Hold, the built-in solar energy heat collection pipe of specifically a kind of heat extractor.
Background technology
Different according to solar thermal collector temperature, solar thermal collector can be divided into low-temperature solar energy heat collector, operating temperature
Less than 80 DEG C;Middle temperature solar heat collector, operating temperature range is 80~250 DEG C;High temperature heat collector, operating temperature is at 250 DEG C
More than.Solar low-temperature heat collector can be applicable to the fields such as hot water, heating;Solar energy high temperature heat collector can be used for heating, makes
The fields such as cold, generating.
Thermal-collecting tube directly affects whole heat collector heating power as the core component of solar thermal collector, the height of its performance
The quality of performance.Existing thermal-arrest form of tubes is made up of internal layer endothermic tube and outer layer glass tube mostly at present: internal layer endothermic tube
It is coated with outward coating for selective absorption, with glass tubing, between endothermic tube and glass tubing, evacuation is close to reduce heat loss, two ends for outer sheath
Envelope connects.This thermal-collecting tube mostly is metal-glass vaccum heat-collecting tube and all-glass vacuum thermal-collecting tube, can be applicable to solar vacuum tube
In the other forms heat collectors such as energy heat collector, trough type solar heat-collector.Because the annular space between endothermic tube and glass tubing is taken out
Application of vacuum, the convection heat losses between endothermic tube and glass tubing can be greatly reduced, and thermal-collecting tube collecting efficiency is higher.But endothermic tube is made
For whole heat collector temperature highest part although outer surface scribbles coating for selective absorption (high-absorbility, low-launch-rate), inhale
Radiation heat loss outwardly is still larger for heat pipe.Therefore, reduce endothermic tube to be transmitted to extraneous heat loss is to improve whole thermal-arrest
One key measure of device thermal performance.

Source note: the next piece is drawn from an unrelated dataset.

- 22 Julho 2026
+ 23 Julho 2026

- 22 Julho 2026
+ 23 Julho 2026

On the other hand, the diabatic process strengthening endothermic tube internally heat-transfer working medium is also improve heat collector thermal performance one
Item key measure.For traditional thermal-collecting tube, working media flow distance in passage is short, turbulence intensity is low and the biography of heat extractor
So that working media can not fully absorb heat, the collecting efficiency of heat collector has much room for improvement the problems such as hot area is little.For solar energy collection
Hot device, how to reduce endothermic tube be transmitted to the external world heat loss and strengthen endothermic tube internally working medium diabatic process remain a need for into
One step ground further investigation.
Content of the invention
In order to solve problems of the prior art, the invention provides a kind of heat extractor built-in new type solar energy collection
Heat pipe, solves that traditional solar energy heat collection pipe water stream channel in prior art is short, working medium turbulence intensity is low and the heat-transfer area of heat extractor
Problem long-pending little and that heat loss is big, can be applicable in basic, normal, high temperature solar heat collector.

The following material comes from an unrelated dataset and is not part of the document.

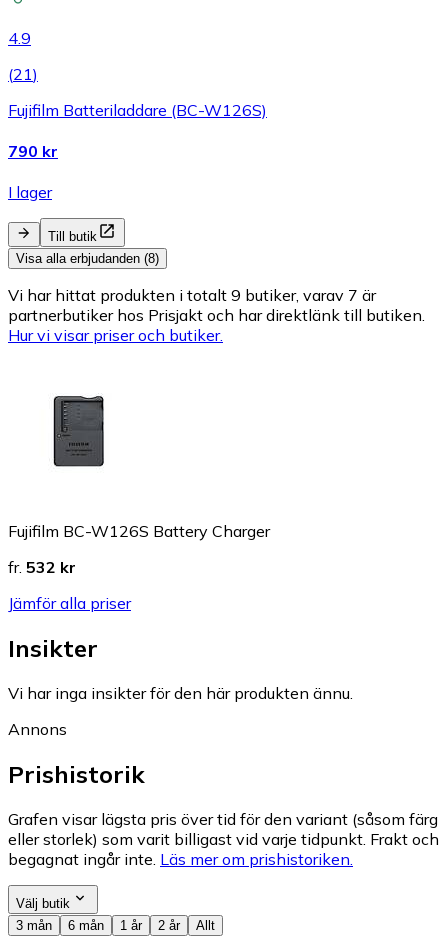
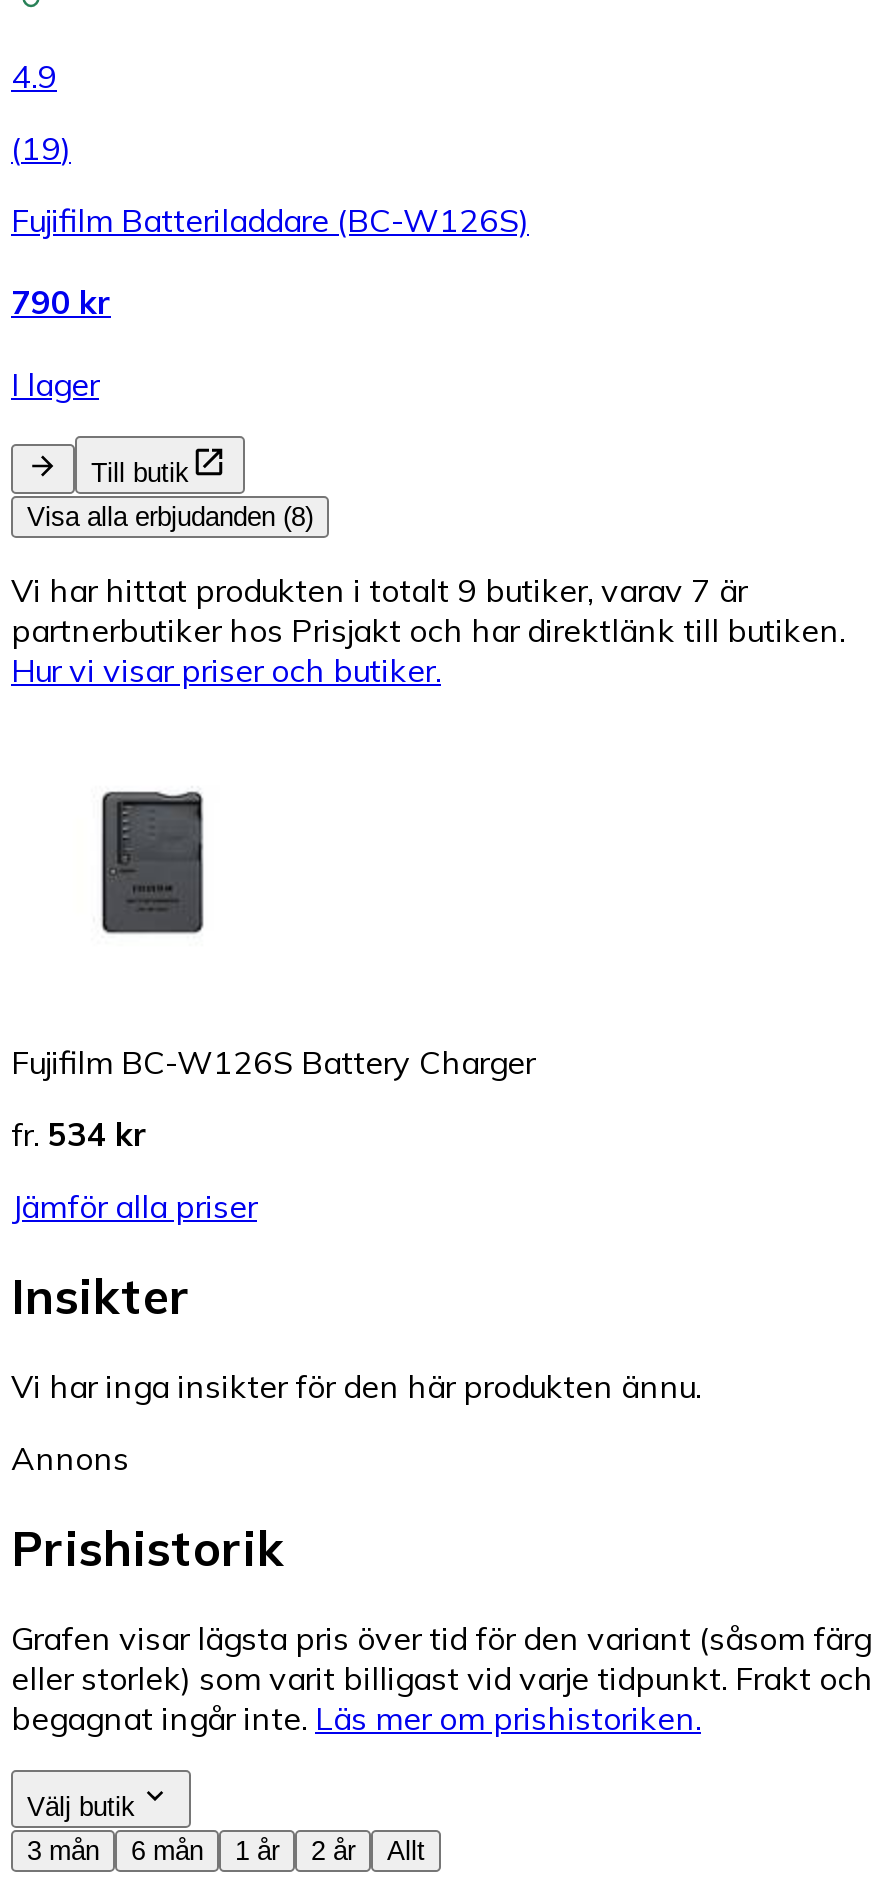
- (21)
+ (19)

- fr. 532 kr
+ fr. 534 kr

For achieving the above object, the technical scheme that the present invention takes is:
A kind of built-in solar energy collecting tubes of heat extractor, including heat extractor, pitch-dark coating, heat transfer medium, internal layer glass
The parts such as glass sleeve pipe, glass outer sleeve pipe, selectivity transmission layer.Heat extractor outer surface scribbles pitch-dark coating, in order to absorb throwing
Penetrate the solar radiant energy coming.Heat extractor is placed in inside heat transfer medium, inside and outside all have heat transfer medium, it is possible to increase heat transfer medium with
The heat transfer area of heat extractor.It is narrow and small air layer or evacuation between inner layer glass sleeve pipe and glass outer sleeve pipe, can effectively subtract
The convection heat losses of little heat extractor.Selectivity transmission layer designs in inner layer glass bushing outer surface, has high-transmission rate, low transmitting
The feature of rate, can effectively reduce the radiation heat loss between inner layer glass sleeve pipe and glass outer sleeve pipe.
Described heat transfer medium can be conduction oil, water, alcoholic solution, melting salt etc..
Described heat extractor can be metal tube or metallic plate, and its section shape can be tubular type, plate, V-shaped, aerofoil profile
Etc. shape, heat extractor format surface can be the combination of the described form of rib-type, corrugated, seam rush type etc. or more.Described suction
Hot device is alternatively porous media, such as foam metal, foamed ceramics, carbon fiber etc..
Described heat extractor one side can absorb the sunlight that direct projection comes, and on the other hand can also absorb by reflector or poly-
The sunlight that the reflection of light device comes, thus heating the heat-transfer working medium inside and outside receptor, can be applicable to solar energy non-focusing or line
Focusing solar collector.
Described thermal-collecting tube can be single flow or u-shaped tubular type, and adjacent two thermal-collecting tubes are real by modes such as screw thread, flange or welding
Existing connected in series or in parallel.
The invention has the beneficial effects as follows:
1st, the heat extractor of thermal-collecting tube of the present invention is placed in inside heat-transfer working medium, is whole thermal-collecting tube temperature highest part.Inhale
Hot device by heat be directly transmitted to inside and outside heat-transfer working medium, compared to traditional heat collector (Fig. 1 shows) first by heat by heat extractor
Outer surface passes to heat extractor inner surface, then transfers heat to internal heat transfer working medium by heat extractor inner surface, it is possible to increase heat absorption
Heat transfer temperature difference between device and heat transfer medium simultaneously increases heat transfer area.
2nd, heat extractor surface scribbles pitch-dark coating, in order to absorb the solar energy that projection comes.Heat extractor transfers heat to biography
Thermal medium, heat transfer medium transfers heat to inner layer glass sleeve pipe again, and the temperature due to inner layer glass sleeve pipe is less than heat extractor, by
The heat loss that inner layer glass sleeve pipe is transmitted to the external world can effectively reduce compared to traditional heat collector.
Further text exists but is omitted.